» **WHAT IS EXPECTED**
Only these lines of the data below are wanted: the one with "discount: none -> 20.00", the one with "total: 131.30 -> 112.30", and any lines between them, each repeated exactly.

*** Opening RECORDS FOR THIS EXERCISE ***

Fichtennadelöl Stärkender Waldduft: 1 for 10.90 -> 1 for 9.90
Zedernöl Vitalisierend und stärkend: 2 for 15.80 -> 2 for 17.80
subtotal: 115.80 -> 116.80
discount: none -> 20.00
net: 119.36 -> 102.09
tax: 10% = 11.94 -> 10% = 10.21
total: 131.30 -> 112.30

*** Closing RECORDS FOR THIS EXERCISE ***
*** Opening RECORDS FOR THIS EXERCISE ***

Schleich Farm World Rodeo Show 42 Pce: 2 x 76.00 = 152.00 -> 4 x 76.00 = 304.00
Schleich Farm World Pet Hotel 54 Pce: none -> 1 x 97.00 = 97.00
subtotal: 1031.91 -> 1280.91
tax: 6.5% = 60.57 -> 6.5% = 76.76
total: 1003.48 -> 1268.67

*** Closing RECORDS FOR THIS EXERCISE ***
*** Opening RECORDS FOR THIS EXERCISE ***

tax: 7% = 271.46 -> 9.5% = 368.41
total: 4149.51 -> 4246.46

*** Closing RECORDS FOR THIS EXERCISE ***

» **FINAL ANSWER**
discount: none -> 20.00
net: 119.36 -> 102.09
tax: 10% = 11.94 -> 10% = 10.21
total: 131.30 -> 112.30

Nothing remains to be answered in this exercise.